Some believe that placing the number plate at the front could reduce instances of motorcycles evading authorities by riding with obscured or missing rear plates. This could potentially lead to a decrease in traffic violations.
Quick Response to Incidents
In emergency situations or accidents, front-mounted number plates can assist authorities in identifying involved motorcycles more swiftly, aiding in prompt response and investigation.

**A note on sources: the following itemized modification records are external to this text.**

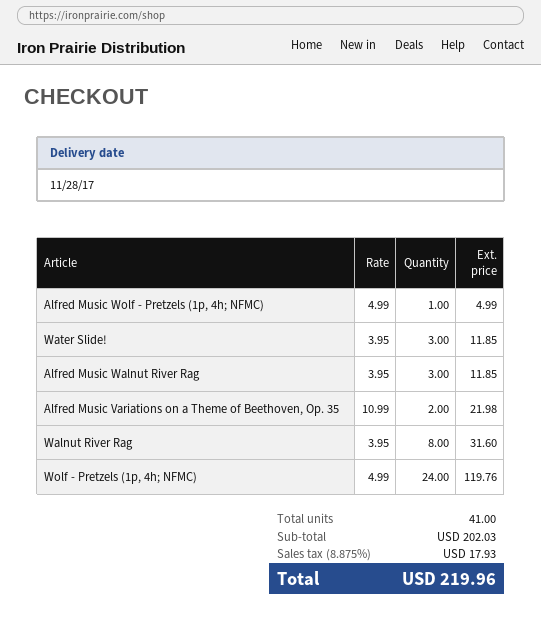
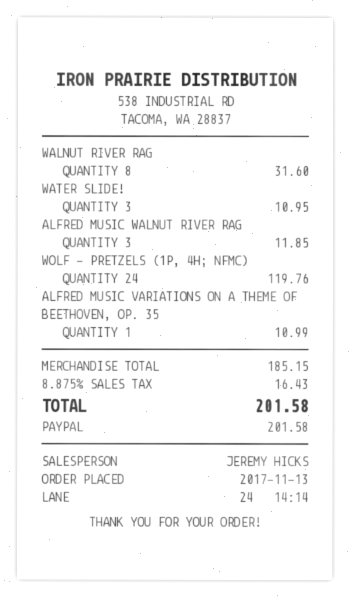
Alfred Music Wolf - Pretzels (1p, 4h; NFMC): 1 for 4.99 -> none
Water Slide!: 3 for 11.85 -> 3 for 10.95
Alfred Music Variations on a Theme of Beethoven, Op. 35: 2 for 21.98 -> 1 for 10.99
subtotal: 202.03 -> 185.15
tax: 8.875% = 17.93 -> 8.875% = 16.43
total: 219.96 -> 201.58

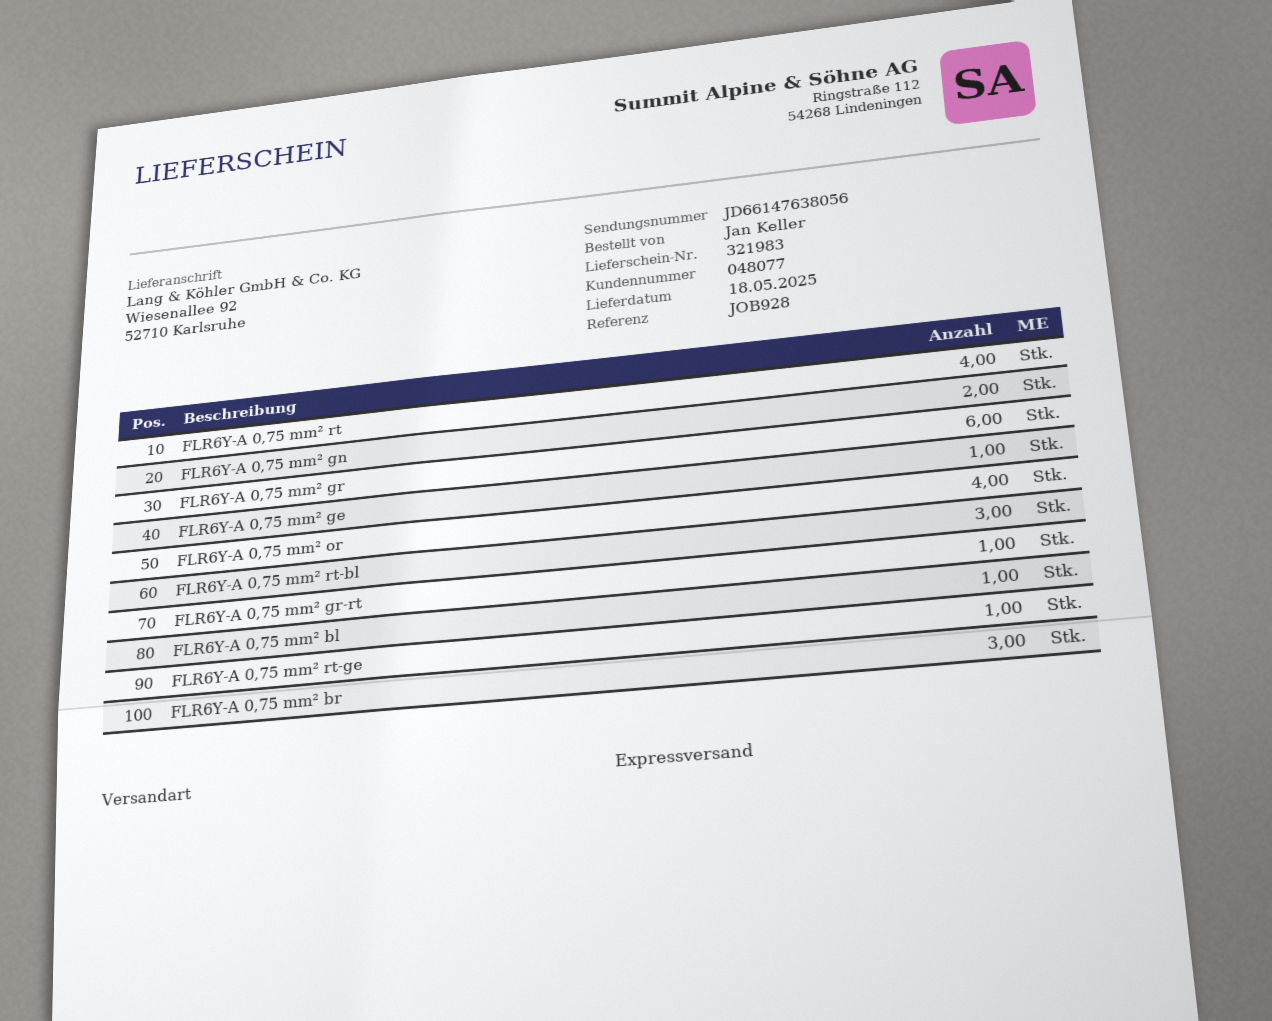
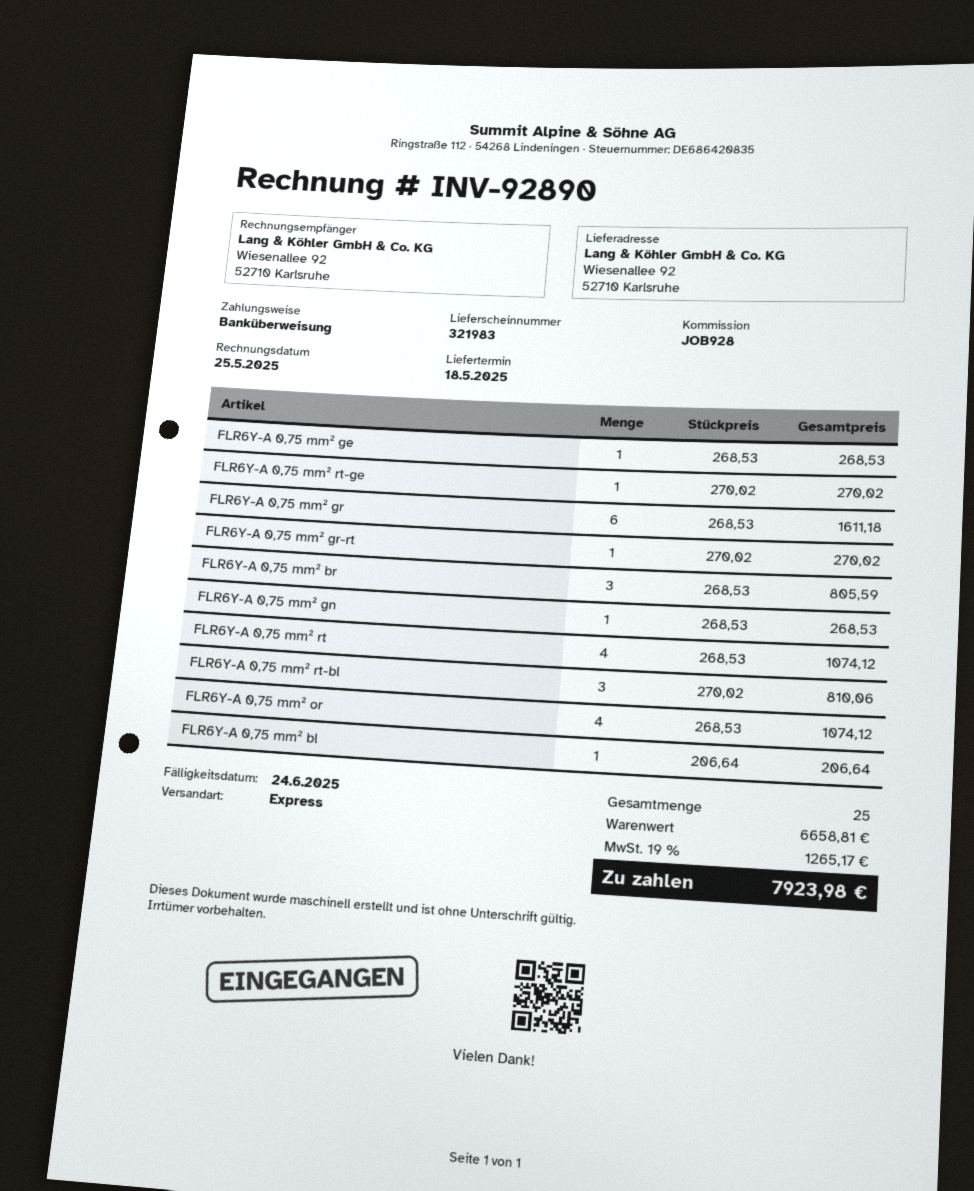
FLR6Y-A 0,75 mm² gn: 2 -> 1

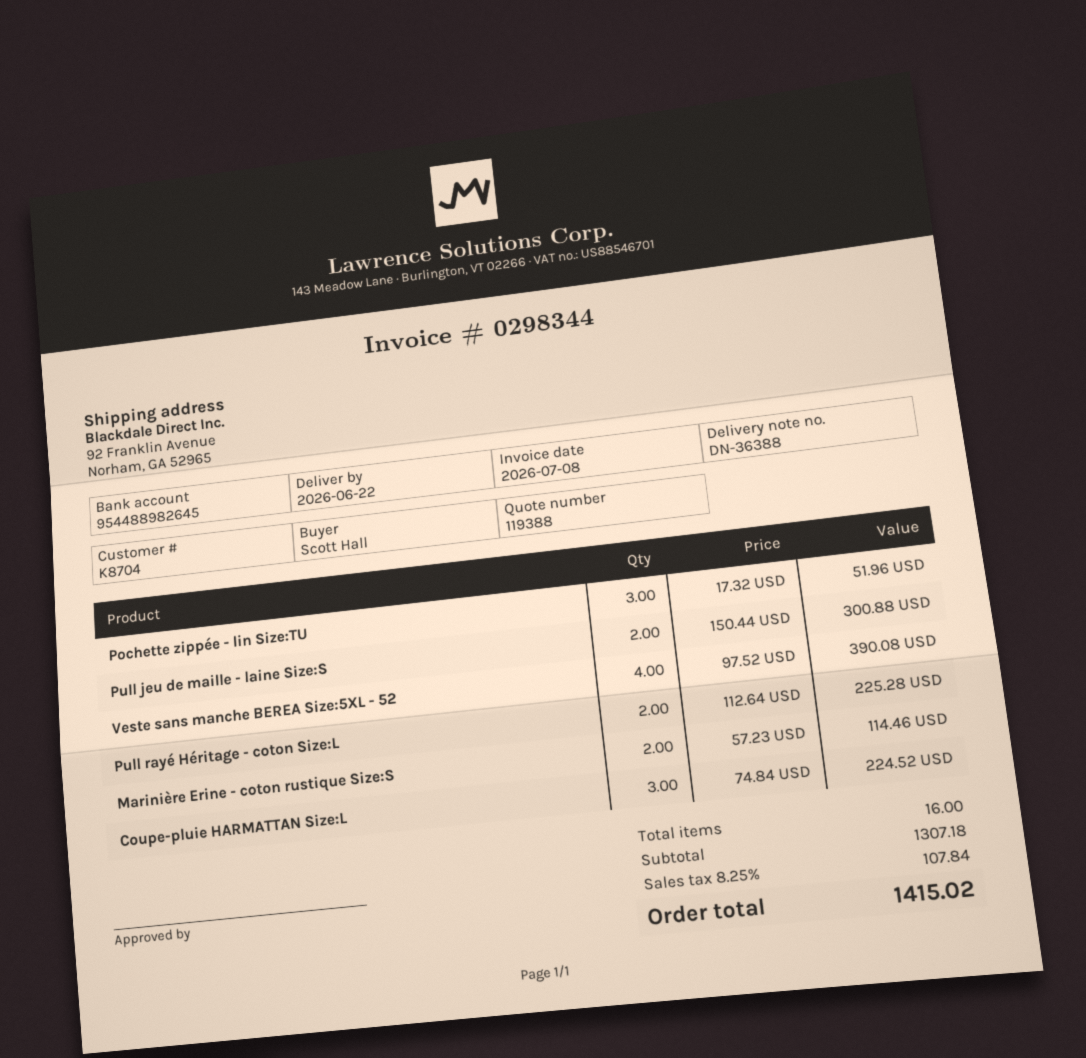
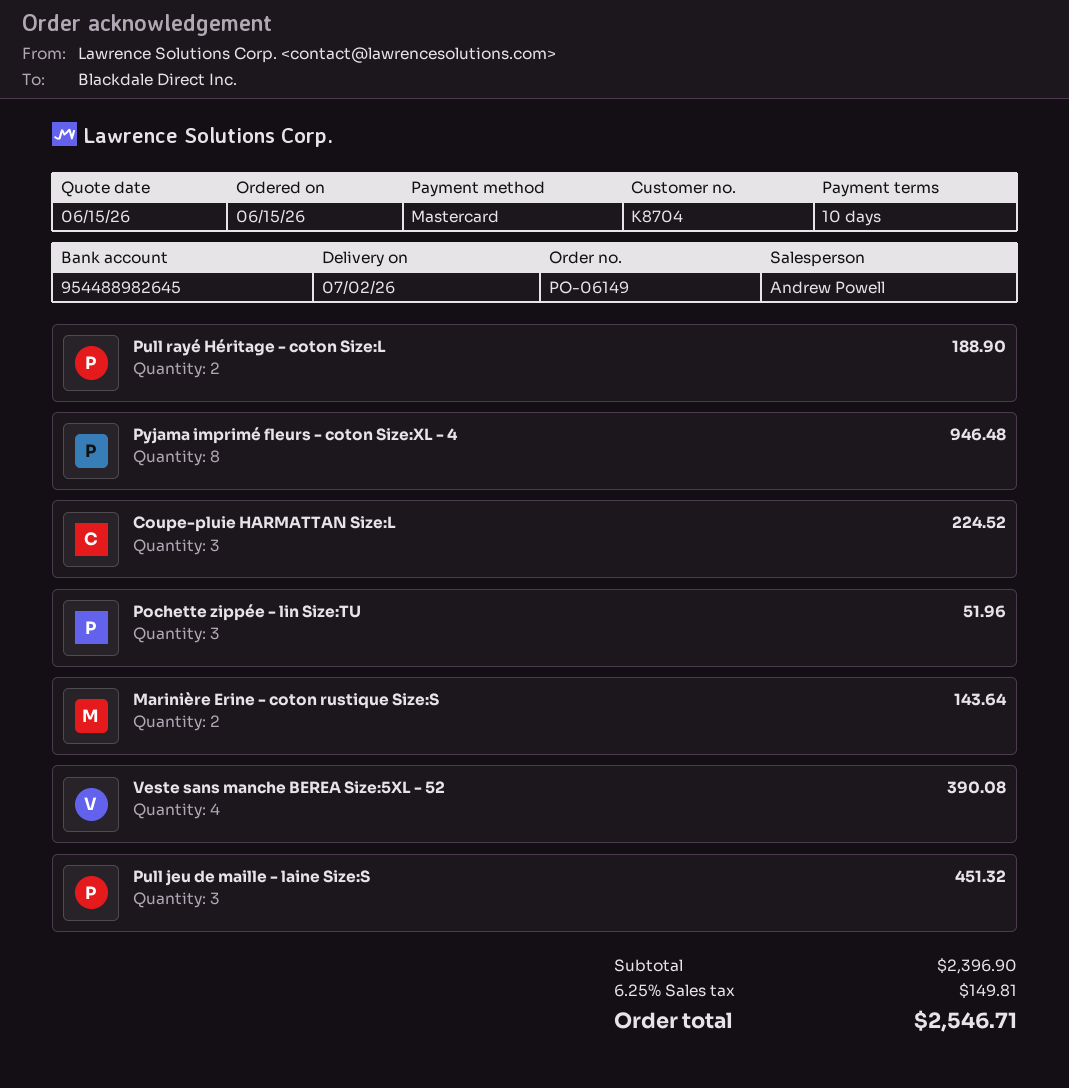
delivery date: 2026-06-22 -> 2026-07-02
Pull jeu de maille - laine Size:S: 2 for 300.88 -> 3 for 451.32
Pull rayé Héritage - coton Size:L: 2 for 225.28 -> 2 for 188.90
Marinière Erine - coton rustique Size:S: 2 for 114.46 -> 2 for 143.64
Pyjama imprimé fleurs - coton Size:XL - 4: none -> 8 for 946.48
subtotal: 1307.18 -> 2396.90
tax: 8.25% = 107.84 -> 6.25% = 149.81
total: 1415.02 -> 2546.71

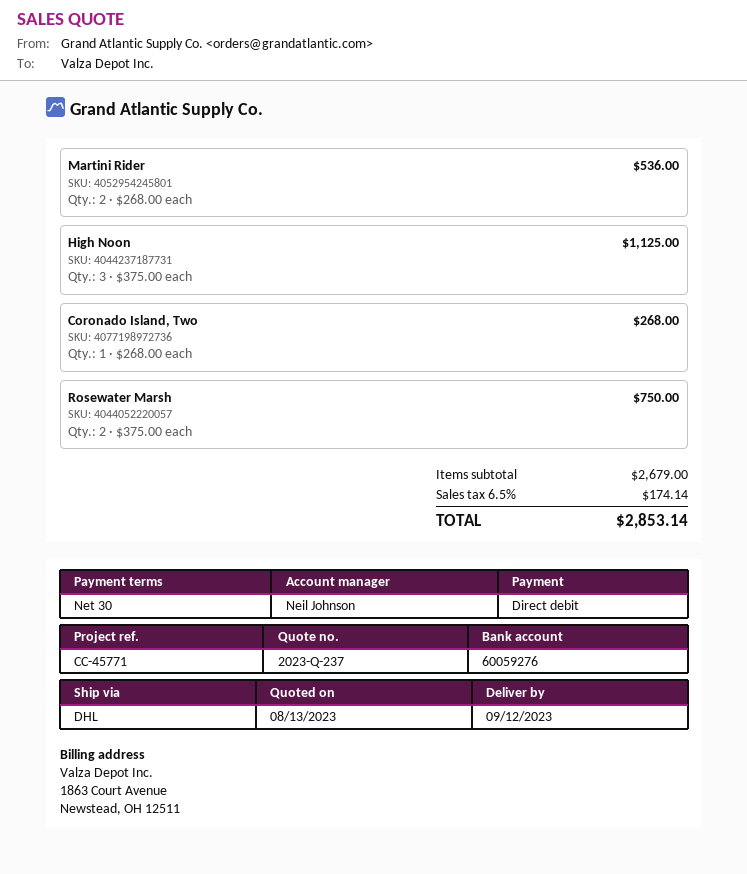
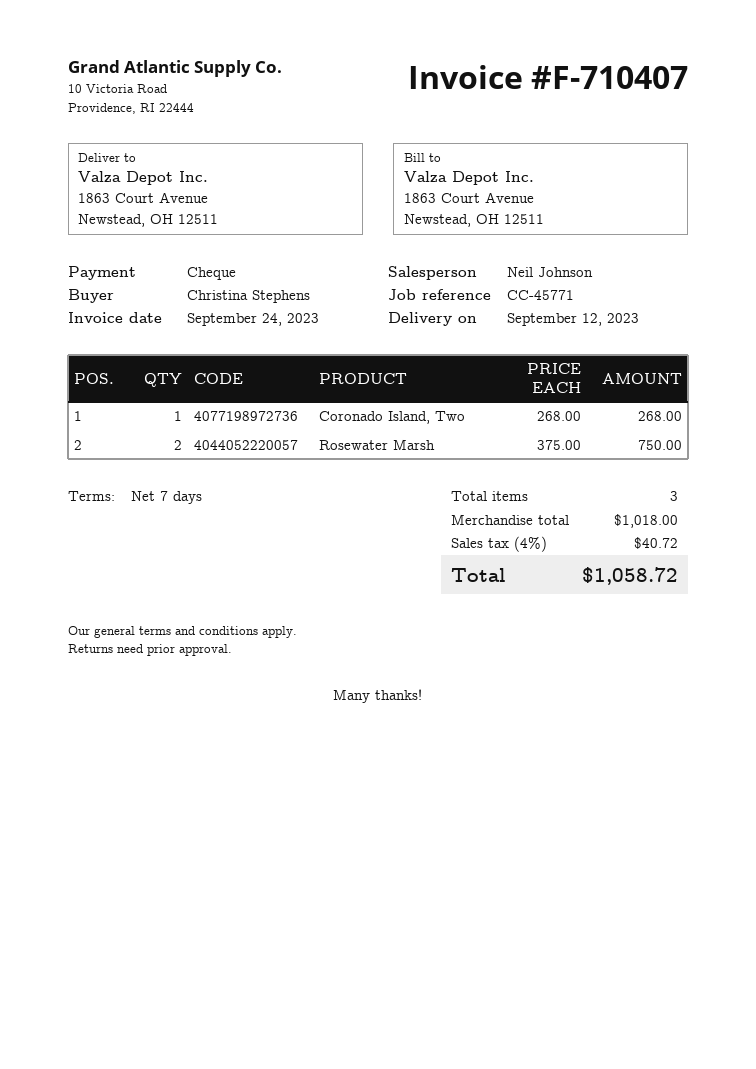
payment terms: 30 days -> 7 days
payment method: direct debit -> cheque
Martini Rider: 2 x 268.00 = 536.00 -> none
High Noon: 3 x 375.00 = 1125.00 -> none
subtotal: 2679.00 -> 1018.00
tax: 6.5% = 174.14 -> 4% = 40.72
total: 2853.14 -> 1058.72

The Current Standard: Where Should the Number Plate of a Motorcycle be Displayed
According to Executive Order No. 292, otherwise known as the Administrative Code of 1987 and the United Nations Vienna Convention for Road Traffic of 1968 to which the Philippines is a signatory, and in accordance with Department Order No. 93-693, series of 1992, the number plate of a motorcycle or a scooter must be displayed in conspicuous places and kept clean and firmly affixed to the motor vehicle ln such a manner as will make it entirely visible and legible.
With the enactment of the short-lived Doble Plaka Law, the LTO required readable number plates that are readable from the front, the back, and the side of the motorcycle from a distance of at least fifteen (15) meters for every motorcycle. The law also says that the readable number plates must be displayed in both the front and back sides of a motorcycle, before numerous protests against safety and discrimination towards riders forced the then-President Rodrigo Duterte to halt its enforcement indefinitely.
For now, the law, specifically, the Republic Act 4136, known as the Land Transportation and Traffic Code of the Philippines, requires having the number plates attached on the rear end of the motorcycle. Despite the lack of more specific guidelines as to where and how it should be placed, it is generally attached on the center rear, which on motorcycles is under the brake light. It is also required to keep it visible, readable, and uncovered at all times, so it’s best to keep it clean and firmly attached.
The debate over the ideal location for motorcycle number plates in the Philippines is multi-faceted, involving considerations of international standards, law enforcement efficiency, aesthetics, and visibility. Striking a balance between these factors without making the riders feel like they are being criminalized due to the proliferation of riding-in-tandem crimes is crucial for finding a solution that ensures both safety and compliance while maintaining the unique charm of motorcycles on Philippine roads. As discussions continue, it remains to be seen whether the current rear placement tradition will persist or if the country will embrace a new standard in the years to come. For now, number plates remain on the rear end of the motorcycle, so it’s best to stick those plates on the stock plate holders and avoid trouble with traffic enforcements.